Оглядевшись, я обнаружил, что все с недоумением услышали это имя, за исключением Рэя, знавшего, о чем речь, и другого копа, который, похоже, просто не обратил внимания.
— Карен Кассенмайер была воровкой, — пояснил я. — Не профессиональной, потому что пару раз попадалась и мотала срок, но в своем деле она знала толк и не разменивалась на похищение продуктов в лавках. Она воровала только ценные предметы, и ходят слухи, что она делала это на заказ.

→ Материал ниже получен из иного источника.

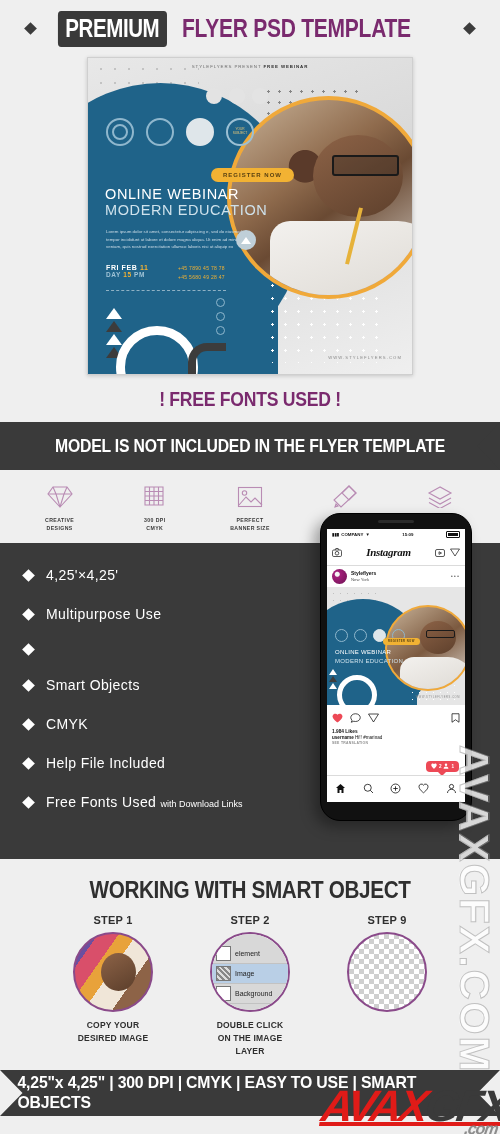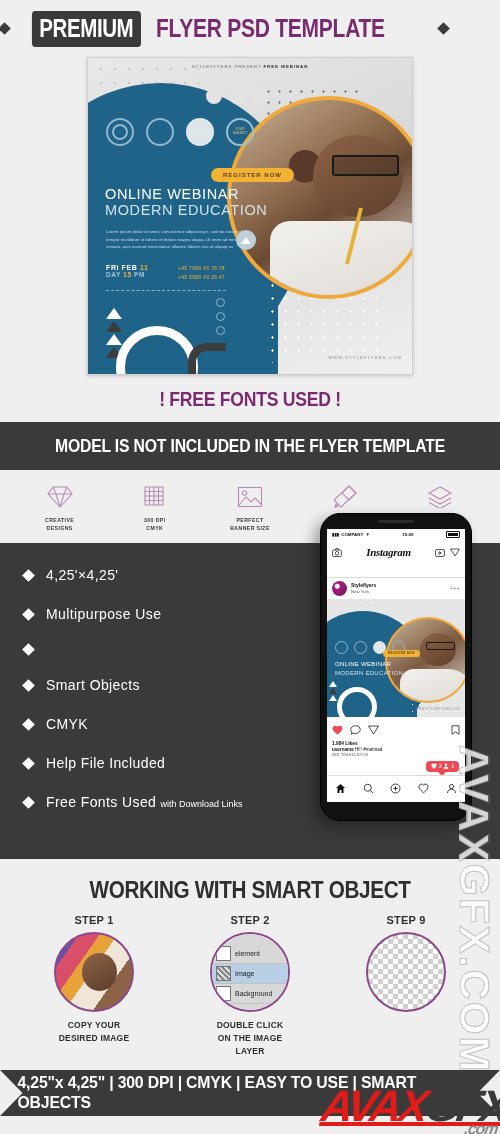"PREMIUM" .header { justify-content: flex-start -> center }
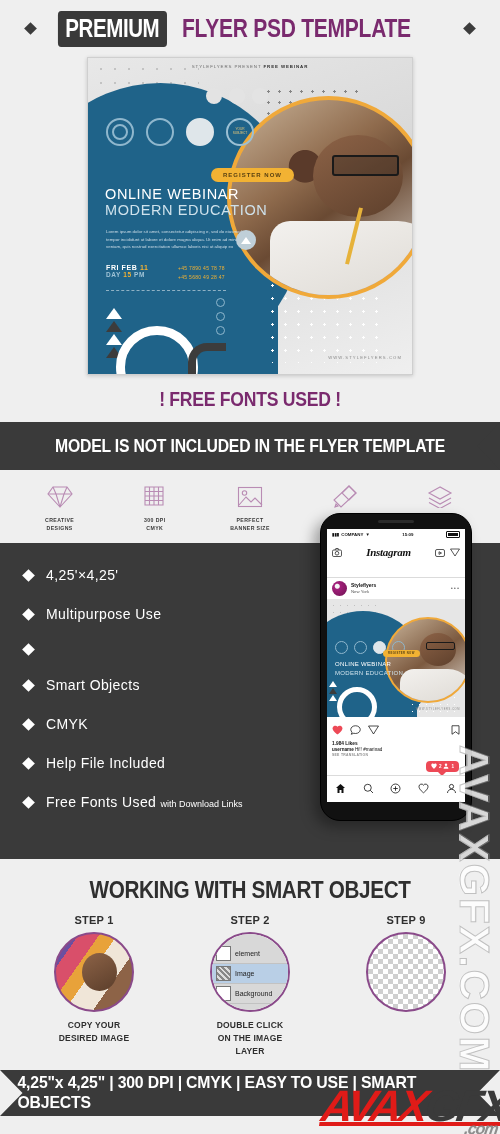"Instagram" .ig-head { padding: 3px 5px 16px -> 3px 5px 4px }
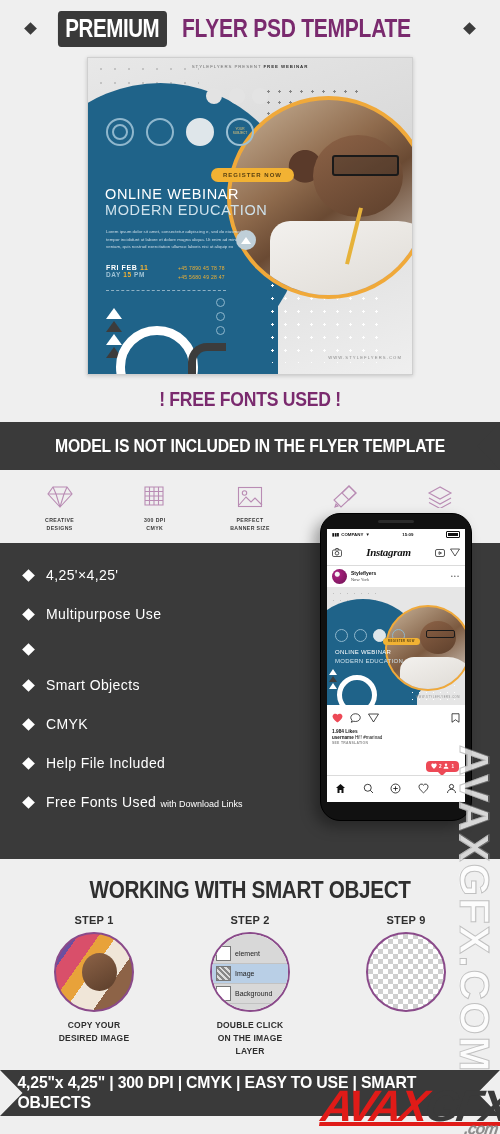"STEP 1" .so-steps { gap: 36px -> 17px }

— И она приехала в Нью-Йорк, Берн?
— Из Канзас-Сити, судя по багажной бирке на ее чемодане. Но ни одна авиакомпания за последние две недели не регистрировала пассажирку по фамилии Кассенмайер ни на один рейс Канзас-Сити — Нью-Йорк.
— Значит, она прилетела раньше, — заявил Моффет.
— Или под чужим именем, — предположила Айзис Готье. — Преступники сплошь и рядом используют псевдонимы, не так ли? Я сама совсем недавно столкнулась с человеком, который называл себя то ли Питер Джеффрис, то ли Джеффри Питерс. Я точно не помню, да и он, похоже, тоже.
— Под чужим именем попасть на самолет не так-то просто, — заметил я. — При посадке нужно предъявить удостоверение личности с фотографией и приходится расплачиваться кредитной карточкой, чтобы не привлекать внимания, а это никому не нравится, тем более ворам. Но если она пользовалась вымышленным именем, то не стала писать настоящее на багажном ярлыке.
— Почему? — подала голос Эрика. — Всем известно, что преступники не отличаются сообразительностью. Иначе они бы не попадались.
— Порой им просто не везет, — парировал я. — В любом случае мы знаем, что она пользовалась своим настоящим именем, потому что на один рейс она зарегистрировалась. За три дня до того, как была убита Антея Ландау, Карен Р. Кассенмайер прибыла самолетом компании «Юнайтед» из Сиэтла в аэропорт Кеннеди.
— Ее имя значилось в списке пассажиров, — сообщил Рэй. — И наверняка обнаружится запись о ее полете из Канзас-Сити в Сиэтл, стоит только поискать. Что она там стырила в Сиэтле, Берн? Купол стадиона?
— Не думаю, что она там что-то украла, хотя и могла. По моим представлениям, Карен была из тех людей, которые с трудом удерживаются от искушения. Но она летала в Сиэтл для встречи с одним человеком, которому позарез нужны эти письма. С человеком, который предположительно живет в Сиэтле или мог приехать туда из ближайших окрестностей. Из Беллингема, к примеру.